Data Manipulation

Learning Objectives

  • tidyr Functions

  • Wide to Long Example

  • Plotting with ggplot2

Tidyr

tidyr Functions

A set of functions that will tidy up a data set such that:

  • Every Column is a variable

  • Every Row is an observation

  • Every Cell is a single value

pivot_longer()

  • The pivot_longer() function grabs the variables that repeated in an observation places them in one variable

pivot_wider()

  • The pivot_wider() function then converts long data to wide data.

separate()

  • The separate() function will separate a variable to multiple variables:

Example

Wide to Long Data Example

We work on converting data from wide to long using the functions in the tidyr package.

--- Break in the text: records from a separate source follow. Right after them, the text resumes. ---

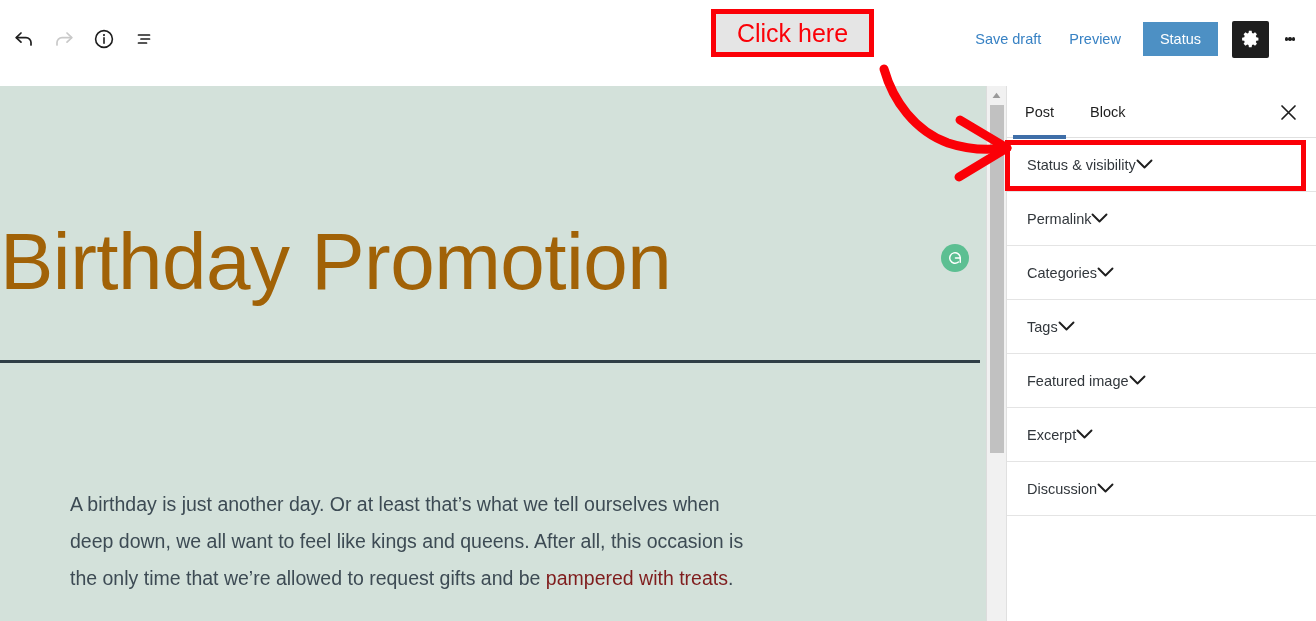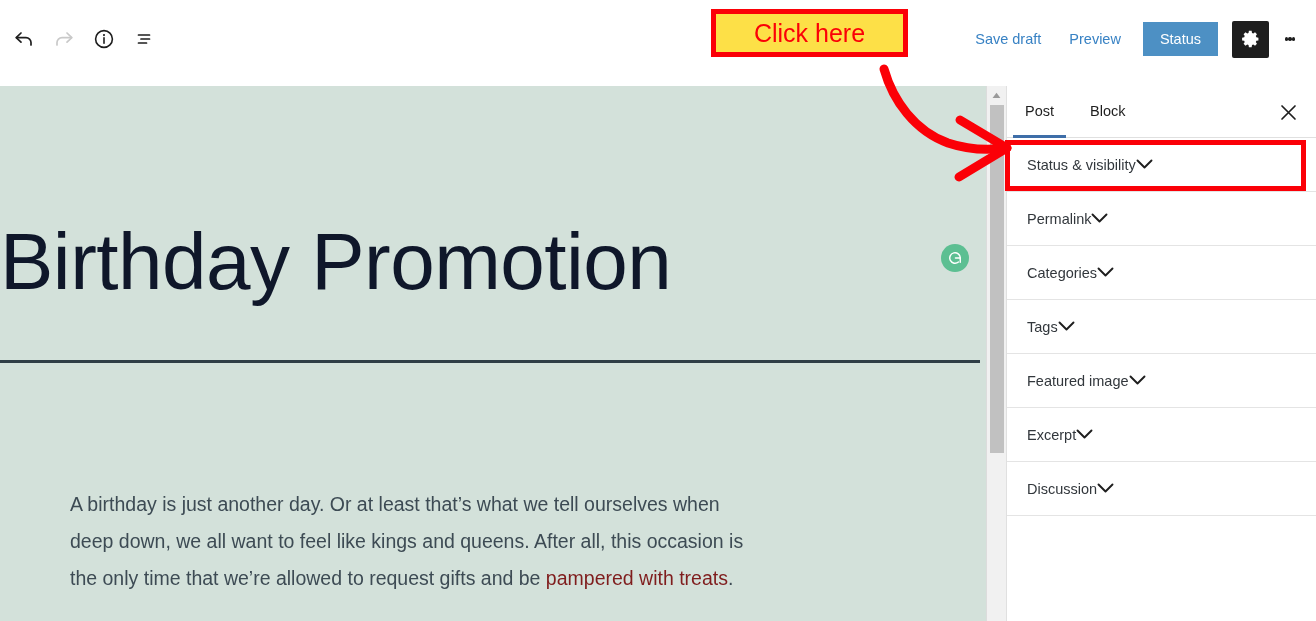--- a/index.html
+++ b/index.html
@@ -126,21 +126,21 @@
     width: 986px; height: 535px;
     background: #d3e1da;
     overflow: hidden;
   }
   .post-title {
     position: absolute;
     left: 0px; top: 82px;
     width: 960px;
     font-size: 80px;
     font-weight: 300;
-    color: #0f172a;
+    color: #a16207;
     letter-spacing: -0.5px;
     line-height: 1;
     white-space: nowrap;
   }
   .grammarly-badge {
     position: absolute;
     left: 941px; top: 158px;
     width: 28px; height: 28px;
     border-radius: 50%;
     background: #5cbf92;
@@ -198,21 +198,21 @@
     left: 1006px; top: 86px;
     width: 310px; height: 535px;
     background: #ffffff;
     border-left: 1px solid #e0e0e0;
     box-sizing: border-box;
   }
   .sb-tabs {
     position: relative;
     height: 52px;
     display: flex;
-    align-items: flex-end;
+    align-items: center;
     border-bottom: 1px solid #e0e0e0;
     box-sizing: border-box;
   }
   .sb-tab {
     background: transparent;
     border: none;
     font-size: 14.5px;
     font-family: "Liberation Sans", sans-serif;
     color: #1e1e1e;
     padding: 16px 18px;
@@ -254,23 +254,23 @@
   .panel-label {
     font-size: 14.5px;
     color: #32373c;
   }
   .chev { display: block; }
 
   
   .anno-box {
     position: absolute;
     left: 711px; top: 9px;
-    width: 197px; height: 48px;
+    width: 163px; height: 48px;
     border: 5px solid #fb0007;
-    background: #fde047;
+    background: #e5e5e5;
     box-sizing: border-box;
     display: flex;
     align-items: center;
     justify-content: center;
     z-index: 40;
   }
   .anno-box span {
     color: #fb0007;
     font-size: 25px;
     font-family: "Liberation Sans", sans-serif;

For many statistical analysis, long data is necessary.

Load Data

Use the read_csv() to read data_3_4.csv into an object called data1;

data1 <- read_csv(file="http://www.inqs.info/files/hiss_3/data_3_4.csv")

Wide Data

Long Data

pivot_longer()

  • The pivot_longer() function grabs the variables that repeated in an observation places them in one variable:
df1 <- data1 %>% 
  pivot_longer(cols=`v1/mean`:`v4/median`,
               names_to = "measurement",
               values_to = "value")
#> pivot_longer: reorganized (v1/mean, v1/sd, v1/median, v2/mean, v2/sd, …) into (measurement, value) [was 1000x13, now 12000x3]

separate()

  • The separate() function will separate a variable to multiple variables:
df2 <- data1 %>% 
  pivot_longer(cols=`v1/mean`:`v4/median`,
               names_to = "measurement",
               values_to = "value") %>% 
  separate(col=measurement,into=c("time","stat"),sep="/")
#> pivot_longer: reorganized (v1/mean, v1/sd, v1/median, v2/mean, v2/sd, …) into (measurement, value) [was 1000x13, now 12000x3]

pivot_wider()

  • The pivot_wider() function then converts long data to wide data.
df3 <- data1 %>% 
  pivot_longer(`v1/mean`:`v4/median`,
               names_to = "measurement", 
               values_to = "value") %>% 
  separate(measurement,c("time","stat"),sep="/") %>% 
  pivot_wider(names_from = stat,
              values_from = value)
#> pivot_longer: reorganized (v1/mean, v1/sd, v1/median, v2/mean, v2/sd, …) into (measurement, value) [was 1000x13, now 12000x3]
#> pivot_wider: reorganized (stat, value) into (mean, sd, median) [was 12000x4, now 4000x5]

ggplot2

ggplot2

ggplot2 is an R package used to create plots. The main idea is to use a data frame and a set of aesthetics (variables in the data frame) to create a base plot. Then, ggplot2 will layer geometries (plots) to the base plot to create a data visualization.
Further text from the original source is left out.